El desarrollo de proyectos sociales en el país está en peligro ante la incertidumbre que han generado los escándalos de corrupción que involucran a las más altas esferas del Gobierno, aunada a la desaceleración en los ingresos del Estado en comparación con años anteriores, según expertos.
Una de las consecuencias de la mala administración del Gobierno es la afectación de la inversión en obras sociales, dado que aumentan los gastos innecesarios y los ingresos crecen, pero no lo suficiente para hacer frente al desarrollo de ciertos proyectos, según especialistas.
Este principio empieza a desarrollarse, ya que el informe de Balance Fiscal del Sistema Público no Financiero, del Ministerio de Economía y Finanzas (MEF), señala que en 2016, la inversión en obras públicas ascendió a $3,933 millones, con una disminución de $226 millones, en comparación con el 2014, cuando la inversión en obras públicas fue de $4,159 millones.
A pesar de este panorama, el ministro de Economía y Finanzas, Dulcidio de la Guardia, señaló que a través del sector público no financiero se realizan importantes inversiones, como la ampliación de la carretera de Paso Canoas (16 millones), la Renovación Urbana de Colón (135 millones de dólares), Techos de Esperanza (120 millones de dólares), Saneamiento de la Bahía (86 millones).
Así mismo, la construcción y el mejoramiento de instituciones de salud (22 millones), modernización del sistema de justicia (14 millones de dólares), mejoramiento y construcción de sistemas de agua potable (45 millones), entre otros proyectos.
Sin embargo, los proyectos de gran alcance han sido afectados desde que se inició esta administración.
Según los expertos, la paralización de grandes obras que se venían construyendo desde la administración pasada podría estar generando más de 80 millones de dólares en pérdidas al Estado panameño.
Una de las obras que sufrió la paralización por parte de esta administración fue la Ciudad Hospitalaria, ahora llamada la Ciudad de la Salud, de la cual se inició su construcción en 2012. La primera parte de dicho proyecto debió ser entregada en 2015, y la segunda, en 2016, algo que no sucedió.
En 2014, cuando se inició el gobierno de Varela, el avance era de cerca de un 33%. Dos años y medio después de su gestión, solo se ha podido alcanzar hasta el 46%.
El economista Juan Jované señaló que ya hay una primera afectación en los proyectos que ya están en construcción, principalmente con la Línea 2 del Metro y la empresa Odebrecht, siendo la obra máxima del Gobierno.
"No dudo que logren financiamiento, pero es posible que se den retrasos y se afecte la fecha de entrega", sostuvo.
También se han registrado atrasos en obras como hospitales, la Cadena de Frío, ciudades deportivas, la Ciudad de las Artes, mercados y la Ciudad Judicial en La Chorrera, la planta de aguas residuales en Chitré, entre otras.
Esta situación, según los expertos, podría empeorar más de no tomarse los correctivos necesarios, más en estos momentos de incertidumbre, que podrían afectar los niveles de crecimiento de la actividad económica en el país.
Para los economistas, el problema radica en que todos los años, el MEF presenta un presupuesto robusto, sin embargo, la tasa de crecimiento económico del país no logra lo que se estima.
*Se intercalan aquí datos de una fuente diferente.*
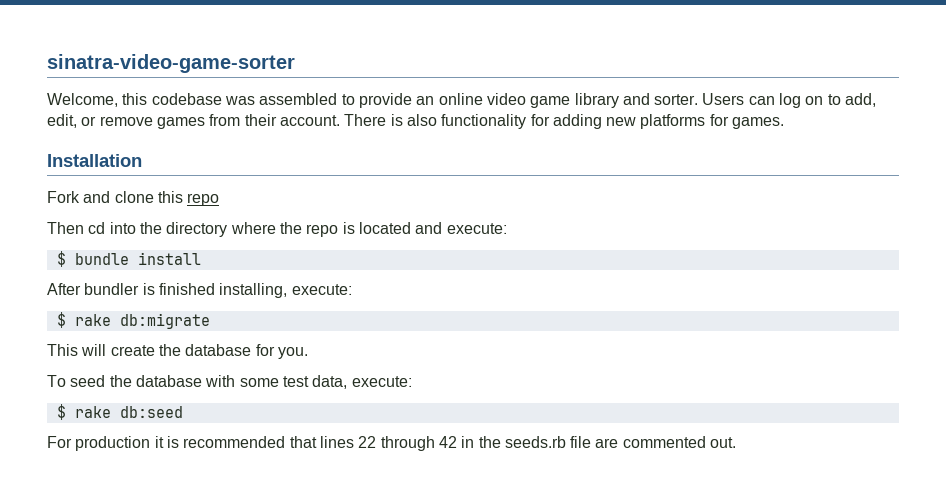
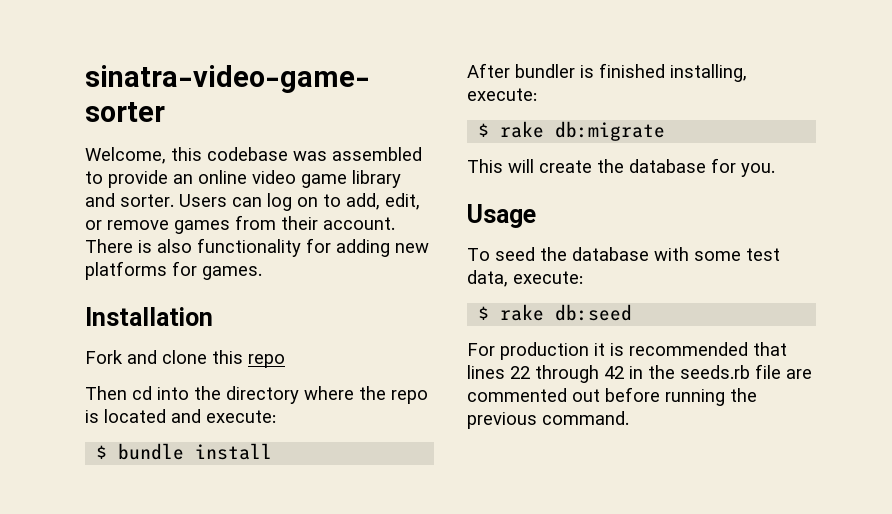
(308, 353) none -> [467,204,536,228] // Usage
[710,437,737,448] out. -> [572,387,757,406] [467,411,629,429] out before running the previous command.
El año pasado se preveía un crecimiento de 6%, sin embargo, se alcanzó un 5.2%, según organismos internacionales, mientras algunos economistas consideran que fue menor.
Expertos señalan que de darse un impacto en la velocidad con que deben desempeñarse las actividades económicas, podrían haber menores ingresos este año.
"La economía depende de la expectativa en el mercado, ya que si empiezan a sentir que la situación en Panamá es complicada, puede ocurrir que suban las tasas de interés de los nuevos créditos que adquiera el Gobierno por seguridad", dijo Jované.
Indicó que esta acción afectaría el financiamiento de las obras del Gobierno para este año, aunado a la incertidumbre que se está creando con los escándalos actuales de corrupción, lo que de alguna manera impactará el nivel de actividad económica.
Además, los economistas concuerdan en que muchas personas que pensaban invertir empezarán a esperar a ver el desenlace de lo que ocurre y pueden sentirse con algún grado de incertidumbre para no hacer algún tipo de consumo más grande, y si esto afecta la velocidad de la economía, efectivamente repercutirá aún más en las recaudaciones.
El economista Augusto García afirmó que la economía tiene una dinámica que depende mucho del sector público.
"En la última década, el crecimiento que experimentó Panamá se debió a las inversiones del sector público", explicó.
226
millones de dólares disminuyó la inversión en obras públicas en 2016.
5.2%
Es la estimación de crecimiento económico para el país durante el 2016
$80
millones en pérdidas genera al Estado la paralización de obras de gran interés.